Any consideration of a MX would focus on reducing your risks of getting a new primary tumor - in my case, it was the positive BRCA2 result.  I was given a 12% chance of getting a brand-new cancer within 5 years, and at least a 50% chance lifetime.  Other factors might be if you have dense breasts where the tumors might be hard to detect, or if you just don't want to keep worrying about this every time you go for a mammogram.  

At 2.5 weeks, you're right on schedule for zap and zing pains where your cut nerves are trying to regenerate.  Tell your doc, but it shouldn't be anything to worry about.  What was weird for me was every time I drank something hot or cold, I would feel that temperature change spreading all throughout my chest.  

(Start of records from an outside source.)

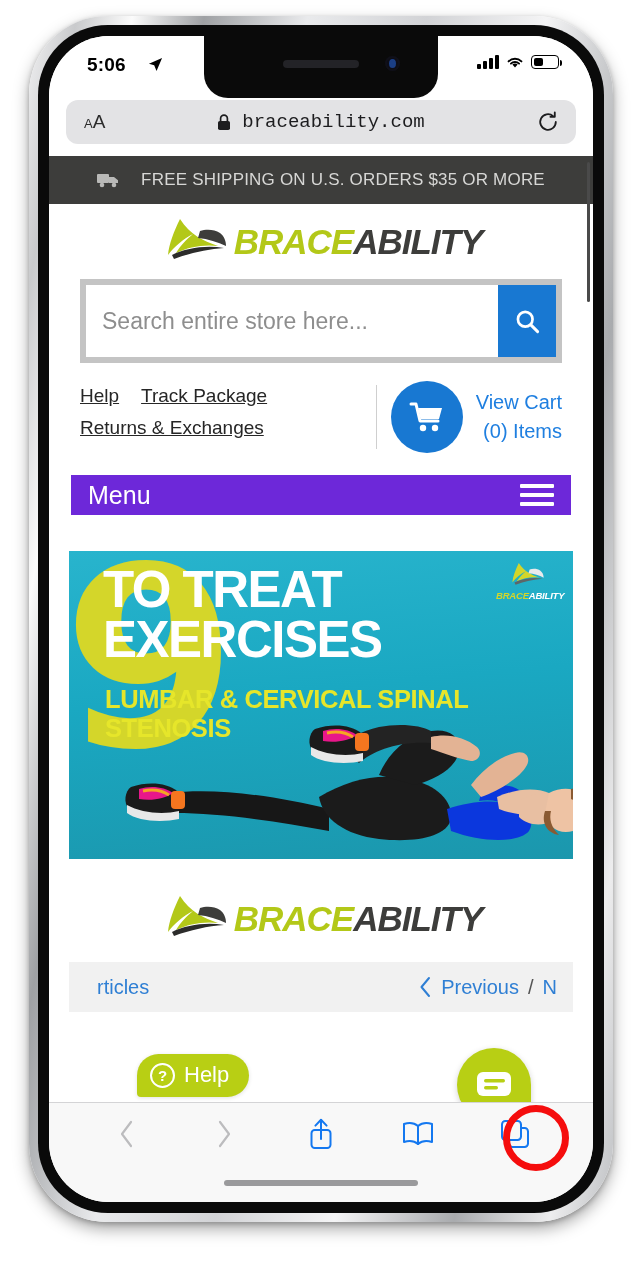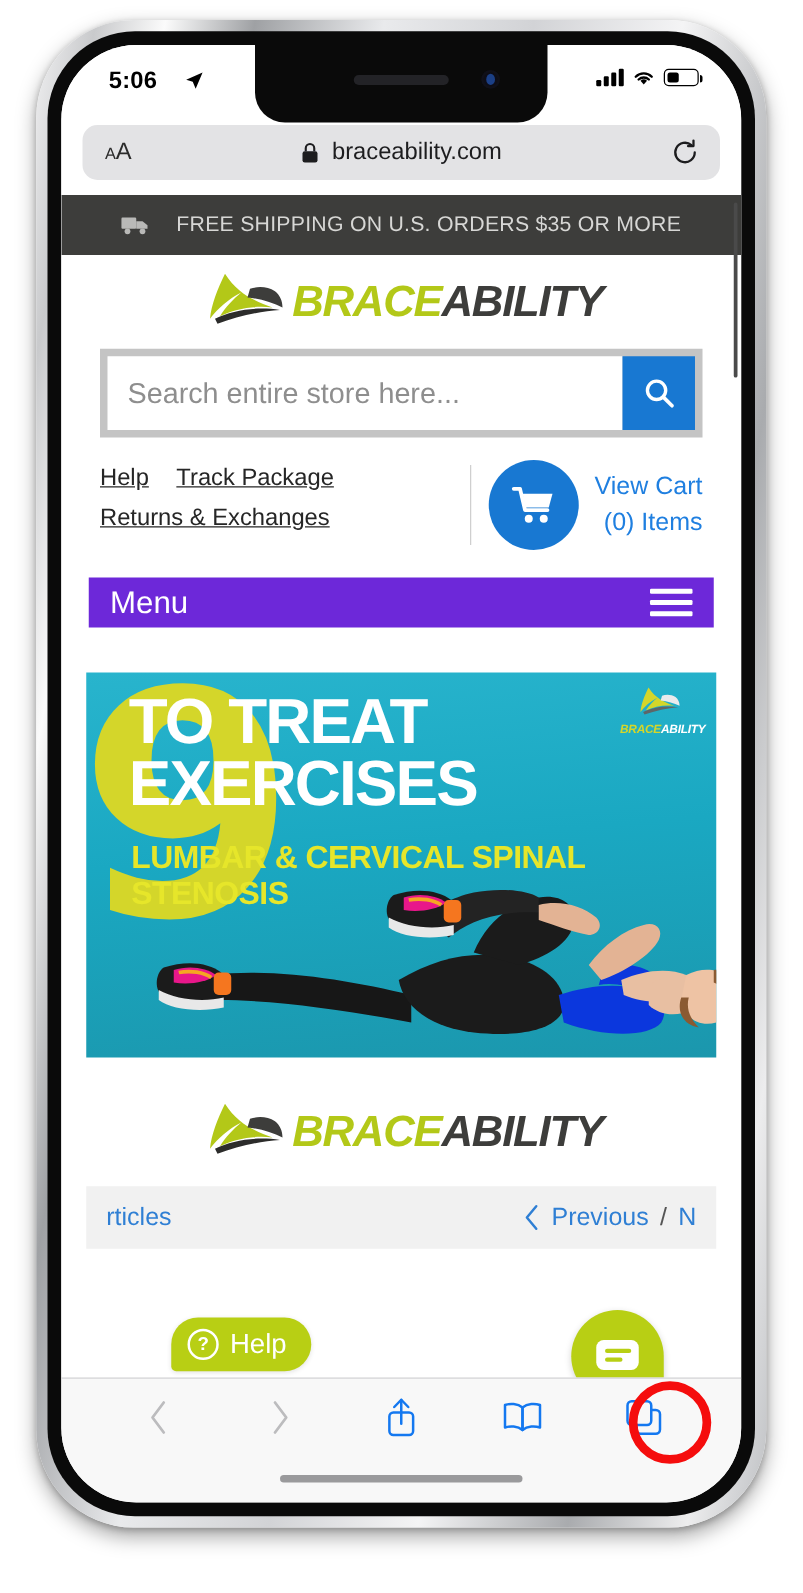"braceability.com" #url-center { font-family: none -> Liberation Mono, monospace }
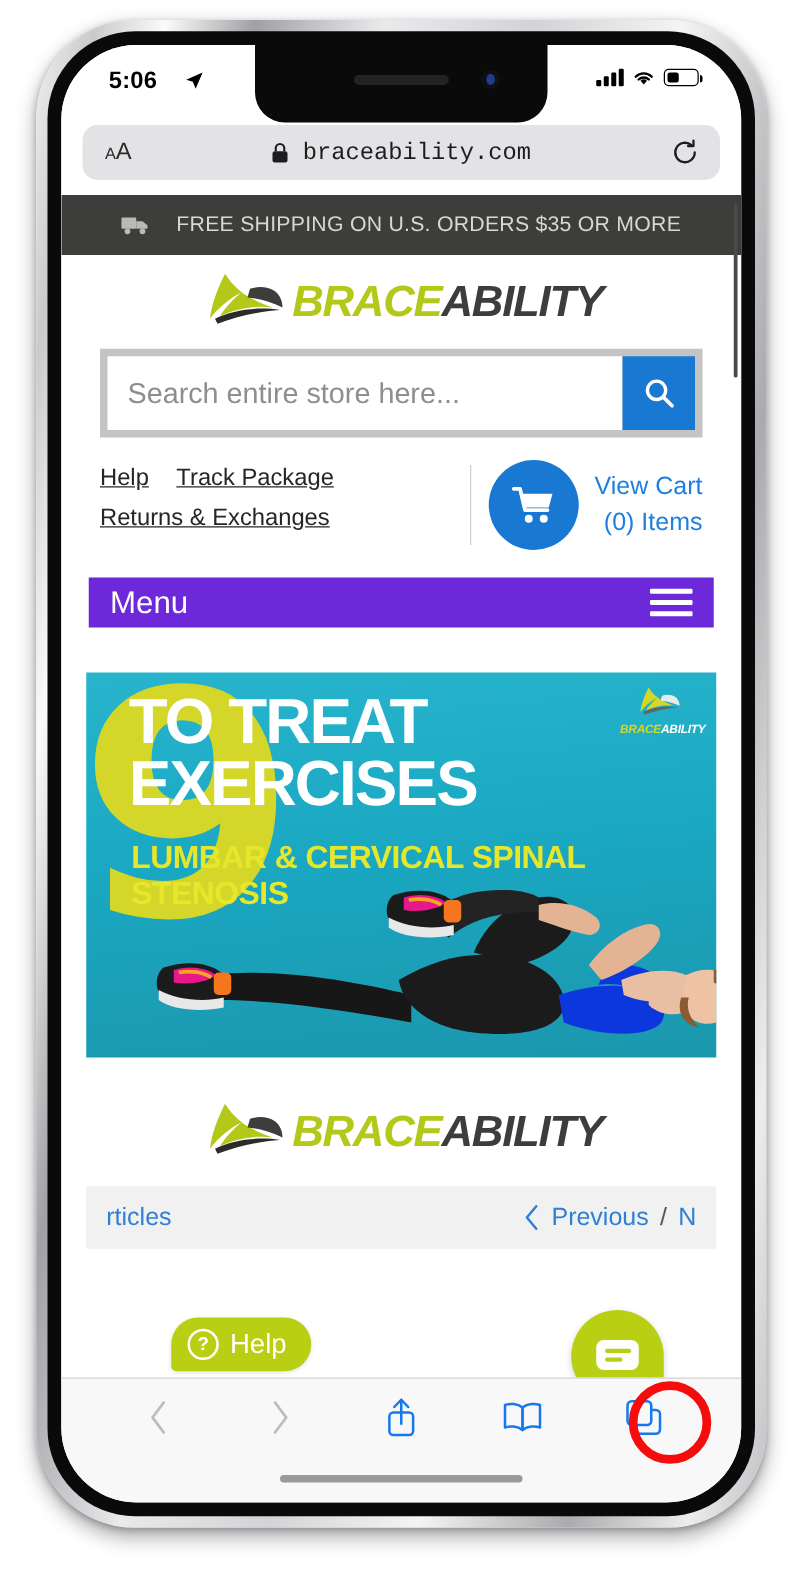"Search entire store here..." #search-row { height: 59px -> 72px }
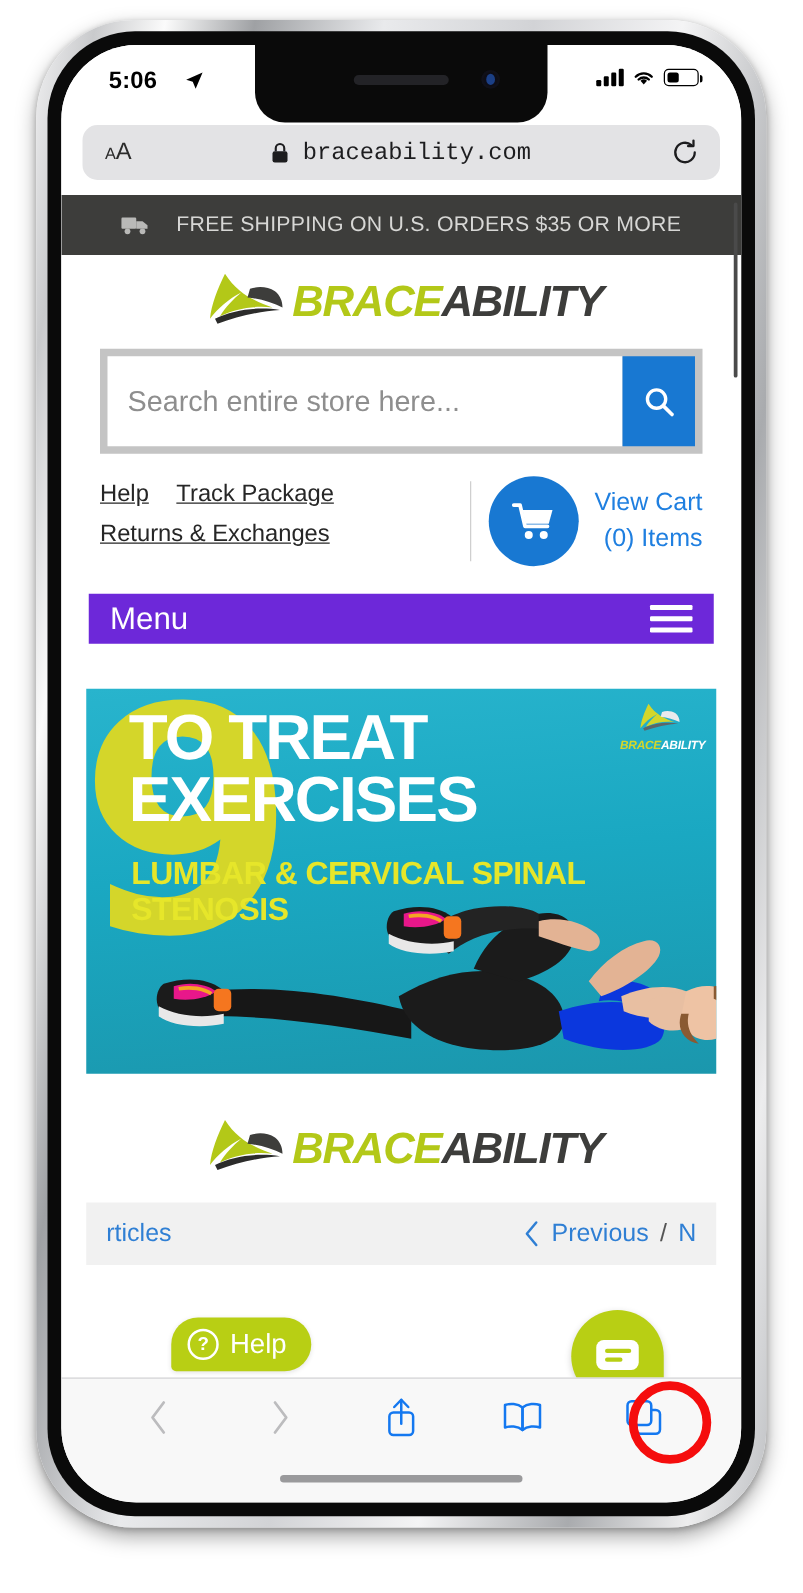"rticles" #nav-back { margin-left: none -> 12px }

Just be happy your tumor is small and it's out!  Mine was that size and the medical team was shocked that the little monster was able to contaminate 11 lymph nodes.  They still don't know why.  He was just super aggressive.  Also possible that he was located near a vessel - which means cells could have gone distant even without going through the lymph nodes.  I fought like hell against the idea of chemo before that path report came back, but once it did, I had gone straight from misdemeanor to felony and it was going to be maximum chemo and rads for me.  

belleb it sounds like you know this, but it is a myth that MX means you won't have to have radiation.  I found out that about 1 in 3 MX patients need radiation after all.  Typically this is due to lymph node involvement, particularly 4 or more, but some docs want to irradiate even with 1 positive node.  Other times there was skin or chest wall involvement where there was no way to get clear margins.  

The radiation is for the local/regional risk management mostly, although for me they're irradiating the axillary nodes and the ones above and below the collarbone as well, and I think that's an extra precaution against any bad stuff growing in those nodes and getting ideas about traveling elsewhere.  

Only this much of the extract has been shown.